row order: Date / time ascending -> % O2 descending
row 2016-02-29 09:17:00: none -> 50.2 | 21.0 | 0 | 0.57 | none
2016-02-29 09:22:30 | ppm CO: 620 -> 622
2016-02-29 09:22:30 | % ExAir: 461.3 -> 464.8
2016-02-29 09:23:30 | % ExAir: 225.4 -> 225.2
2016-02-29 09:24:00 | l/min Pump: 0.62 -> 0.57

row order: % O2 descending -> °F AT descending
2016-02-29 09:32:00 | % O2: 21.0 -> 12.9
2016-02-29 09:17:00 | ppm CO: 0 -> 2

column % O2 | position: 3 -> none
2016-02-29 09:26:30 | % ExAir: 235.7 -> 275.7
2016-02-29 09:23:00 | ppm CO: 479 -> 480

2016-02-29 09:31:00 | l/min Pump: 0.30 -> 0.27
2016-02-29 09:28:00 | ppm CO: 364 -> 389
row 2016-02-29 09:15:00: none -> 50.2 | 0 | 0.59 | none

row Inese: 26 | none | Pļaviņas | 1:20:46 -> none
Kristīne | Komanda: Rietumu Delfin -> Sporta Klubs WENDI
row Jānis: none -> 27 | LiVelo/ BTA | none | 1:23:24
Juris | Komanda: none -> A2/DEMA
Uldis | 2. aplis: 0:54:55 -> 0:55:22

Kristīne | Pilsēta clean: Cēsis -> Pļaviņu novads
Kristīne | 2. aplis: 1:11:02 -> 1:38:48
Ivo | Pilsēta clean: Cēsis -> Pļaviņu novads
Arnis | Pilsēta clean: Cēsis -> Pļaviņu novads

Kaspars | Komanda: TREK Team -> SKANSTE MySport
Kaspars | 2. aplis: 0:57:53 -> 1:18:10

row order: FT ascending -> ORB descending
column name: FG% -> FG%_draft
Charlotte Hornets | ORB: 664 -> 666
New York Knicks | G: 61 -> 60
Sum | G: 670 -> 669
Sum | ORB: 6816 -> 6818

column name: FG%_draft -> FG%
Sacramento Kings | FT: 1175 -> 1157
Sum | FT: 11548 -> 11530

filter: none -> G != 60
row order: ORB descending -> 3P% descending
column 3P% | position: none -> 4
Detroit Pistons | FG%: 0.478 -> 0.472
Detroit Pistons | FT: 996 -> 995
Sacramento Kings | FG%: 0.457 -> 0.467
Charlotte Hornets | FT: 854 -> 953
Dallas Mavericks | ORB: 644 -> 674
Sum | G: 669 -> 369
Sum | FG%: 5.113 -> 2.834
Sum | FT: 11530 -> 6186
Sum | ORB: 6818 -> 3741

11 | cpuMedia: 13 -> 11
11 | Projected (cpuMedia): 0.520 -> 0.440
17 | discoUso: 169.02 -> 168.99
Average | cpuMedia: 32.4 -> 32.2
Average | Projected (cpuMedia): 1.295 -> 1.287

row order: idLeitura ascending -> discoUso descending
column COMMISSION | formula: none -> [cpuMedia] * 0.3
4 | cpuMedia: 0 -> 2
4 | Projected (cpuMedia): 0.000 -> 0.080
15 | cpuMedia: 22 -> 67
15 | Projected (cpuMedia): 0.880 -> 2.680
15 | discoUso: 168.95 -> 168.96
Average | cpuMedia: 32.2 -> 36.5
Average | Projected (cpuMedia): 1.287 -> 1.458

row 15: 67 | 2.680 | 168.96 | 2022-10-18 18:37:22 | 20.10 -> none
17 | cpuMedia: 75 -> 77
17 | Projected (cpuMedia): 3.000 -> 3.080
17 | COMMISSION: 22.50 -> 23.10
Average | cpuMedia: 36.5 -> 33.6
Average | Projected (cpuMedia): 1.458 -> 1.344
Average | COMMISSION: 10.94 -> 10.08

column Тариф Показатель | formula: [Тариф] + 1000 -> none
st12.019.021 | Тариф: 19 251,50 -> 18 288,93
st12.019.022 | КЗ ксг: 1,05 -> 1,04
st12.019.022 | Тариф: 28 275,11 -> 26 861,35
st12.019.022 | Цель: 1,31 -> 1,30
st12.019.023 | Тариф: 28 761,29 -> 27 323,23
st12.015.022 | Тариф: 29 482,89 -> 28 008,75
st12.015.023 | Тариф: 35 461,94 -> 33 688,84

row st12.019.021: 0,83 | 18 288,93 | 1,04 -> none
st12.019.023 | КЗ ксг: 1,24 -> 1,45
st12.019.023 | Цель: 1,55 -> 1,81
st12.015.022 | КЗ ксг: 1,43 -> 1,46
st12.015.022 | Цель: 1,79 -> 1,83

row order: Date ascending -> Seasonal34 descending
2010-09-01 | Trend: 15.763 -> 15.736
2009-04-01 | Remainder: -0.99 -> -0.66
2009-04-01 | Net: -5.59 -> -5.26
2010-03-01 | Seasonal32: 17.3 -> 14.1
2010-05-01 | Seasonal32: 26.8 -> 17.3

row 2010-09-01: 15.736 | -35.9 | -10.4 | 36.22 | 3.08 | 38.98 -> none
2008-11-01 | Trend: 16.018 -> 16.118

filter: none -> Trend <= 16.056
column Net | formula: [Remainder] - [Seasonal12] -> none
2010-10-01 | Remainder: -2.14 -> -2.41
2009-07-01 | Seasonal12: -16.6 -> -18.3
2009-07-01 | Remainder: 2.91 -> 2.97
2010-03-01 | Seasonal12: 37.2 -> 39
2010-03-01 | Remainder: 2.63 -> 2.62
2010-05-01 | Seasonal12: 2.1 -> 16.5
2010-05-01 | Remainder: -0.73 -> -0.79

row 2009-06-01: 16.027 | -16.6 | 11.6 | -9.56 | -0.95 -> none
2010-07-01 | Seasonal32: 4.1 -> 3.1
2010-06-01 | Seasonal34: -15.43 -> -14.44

════

Only one part of the material above is to be transcribed, namely the lines starting with the line that has "2016-02-29 09:32:00 | % O2: 21.0 -> 12.9" and going on through the line that has "2016-02-29 09:28:00 | ppm CO: 364 -> 389", exactly as they stand.

■ **TASK RESULT**
2016-02-29 09:32:00 | % O2: 21.0 -> 12.9
2016-02-29 09:17:00 | ppm CO: 0 -> 2

column % O2 | position: 3 -> none
2016-02-29 09:26:30 | % ExAir: 235.7 -> 275.7
2016-02-29 09:23:00 | ppm CO: 479 -> 480

2016-02-29 09:31:00 | l/min Pump: 0.30 -> 0.27
2016-02-29 09:28:00 | ppm CO: 364 -> 389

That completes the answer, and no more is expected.